I've been staring at him all this time, and he knows it. He straightens up once he's finished, adjusts his briefs (as by now he's managed to subdue the monster in his trousers), and walks across the room in front of me to get new clothes from his backpack. He reminds me of a cat when it wants to be petted, the way he flaunts himself just out of reach from me but makes it look inviting enough that I want to pet him. Manipulative devil.

He dons fresh, well-fitting pants that fit snugly into his leather boots, a leather belt, and a crisp grey shirt with sleeves that run just past his elbows. Then he sweeps his hair back and ties it in a thick tail, and I finally begin to gain some control over my motor functions.

I try to regain my voice as well, but it still crackles when I first speak, "I could use a serious drink right now...or a cold shower." That last part is grumbled.

Fyr arches a brow. "Oh, really? I'm aware of what happened last time you and a man got fully plastered, Princess."

I can't help my blush. He's referring to me and James the night we met.

He pretends to think on it for a second, and then to my surprise, he shrugs.

"First round is on me."

I can tell he's just joking, but I melt into weird giggles, pointing between us. "Fyr what the hell is going on here?"

"I believe it's called flirting," he retorts, scooping his bag over his shoulder and opening the door for me.

"...Why did we just now start?" I mumble to myself playfully as I walk out of the room and hand him the key as I do so.

He locks the door and answers me; I always forget about his hearing. "Probably because we're no longer so grumpy. No demon, remember?"

I wait for him to head down the stairs first, and follow after.

"You know, that actually makes a lot of sense," I decide to continue the conversation, "I mean, I was weirdly attracted to you from the second I saw you, but I tried not to say anything because I always felt put-off and negative. And now, I don't."

"'Weirdly' attracted?" He snorts. "Should I be offended, or..?"

"Very," I say sarcastically. "You know I've never seen an elf in my life before we met, so, lucky you."

"Noted..."

I'm surprised to find that this inn is not also a tavern; every single one I'd been in up until this one had a bar section. Fyr and I walk down the canals at a more leisurely pace than his normal one, which I appreciate. I know he's slowed for my sake.
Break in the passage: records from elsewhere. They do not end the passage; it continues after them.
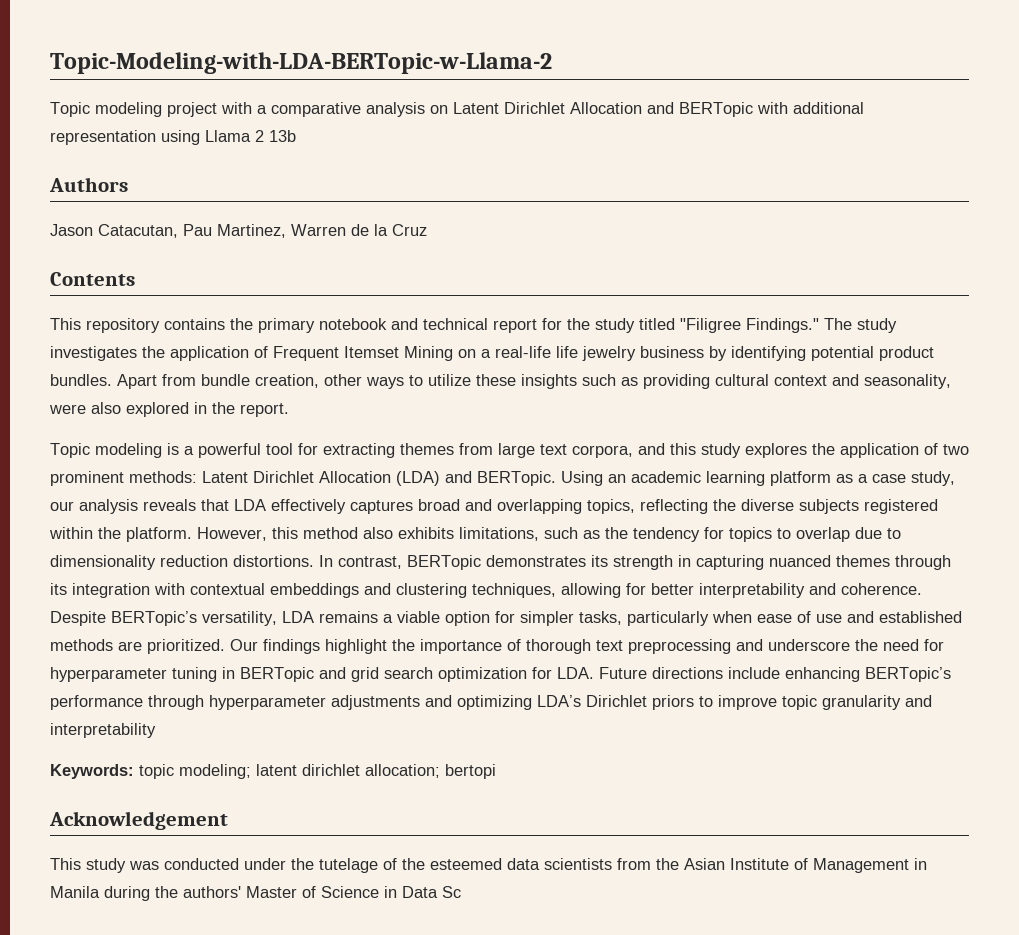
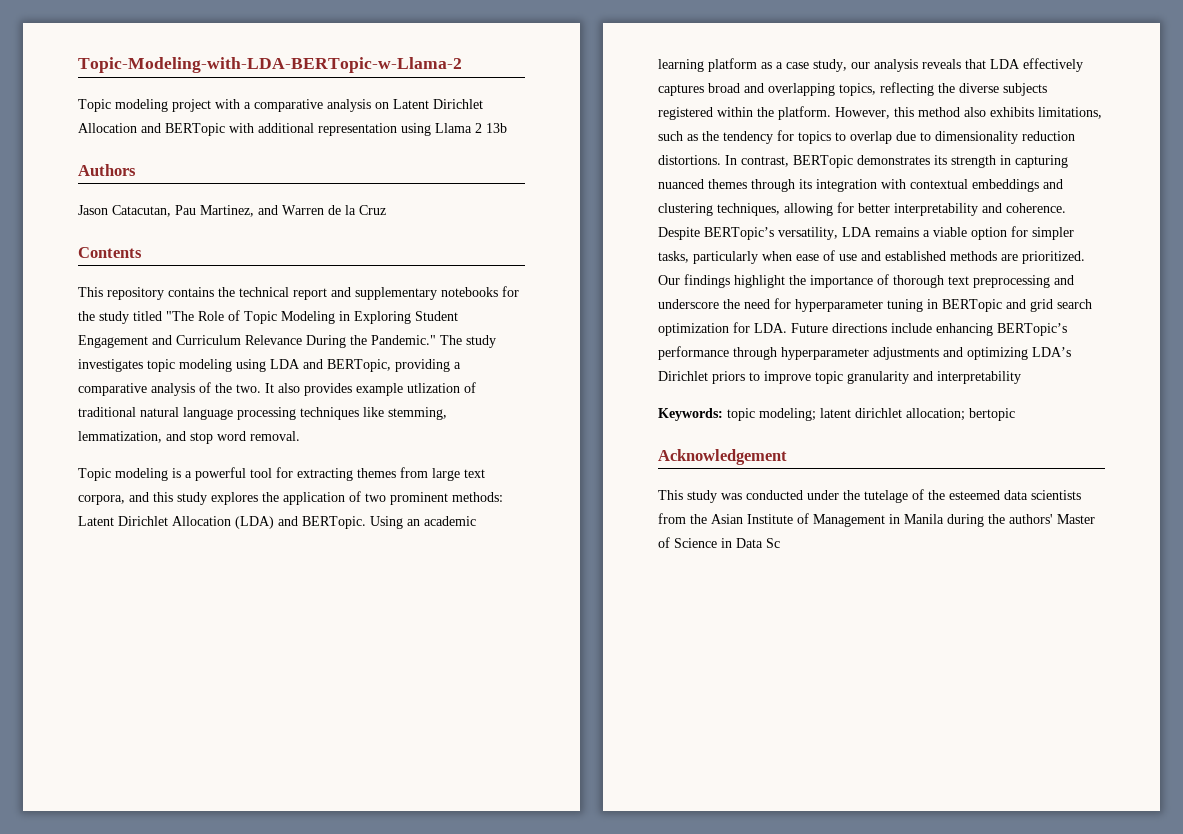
- Jason Catacutan, Pau Martinez, Warren de la Cruz
+ Jason Catacutan, Pau Martinez, and Warren de la Cruz
- This repository contains the primary notebook and technical report for the study titled "Filigree Findings." The study investigates the application of Frequent Itemset Mining on a real-life life jewelry business by identifying potential product bundles. Apart from bundle creation, other ways to utilize these insights such as providing cultural context and seasonality, were also explored in the report.
+ This repository contains the technical report and supplementary notebooks for the study titled "The Role of Topic Modeling in Exploring Student Engagement and Curriculum Relevance During the Pandemic." The study investigates topic modeling using LDA and BERTopic, providing a comparative analysis of the two. It also provides example utlization of traditional natural language processing techniques like stemming, lemmatization, and stop word removal.
- Keywords: topic modeling; latent dirichlet allocation; bertopi
+ Keywords: topic modeling; latent dirichlet allocation; bertopic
Despite the fact that we walk in silence, it's not the same kind that I'm used to with him. Last time he was all surly; right now, I'm wrapped up in the sights of the city, and he has a pep in his step that's new to me. I'm more content in this moment, just plain walking without talking, than I've been in a month. A big part of me is still hurting and feeling the full guilt and weight of what I've done, but I'm able to carry it easier now, because I'm comfortable.

I know that I'm going to need to give more explanation to Fyr. Whatever he did get isn't all of it, and I'm sure he's very curious to hear what I've been experiencing these past weeks. Maybe I'll get the courage and energy to talk to him about all of that this evening. I mean, he did open up to me; it's only fair I do the same.

We round a corner, and I'm surprised to see a familiar face. It's rare, considering I know fewer than ten faces on this whole planet.

The mage Ferris Conley is at the end of the arch we've just turned under, and he perks when he sees us.

"Ah! There you are!" He's talking to me, not Fyr. "Where are you two going?"

"For a drink, I reckon," Fyr hums.

"Ah, well, that'll have to wait. I need Miss Warner to come with me. Aerefyr, it is recommended you come also."

I take one hesitant step to go with him, and pause.

"Why? Were are we going?"

"Dalaran City, my dear! Your actions yesterday have gained the attention of the Archmage Khadgar himself!"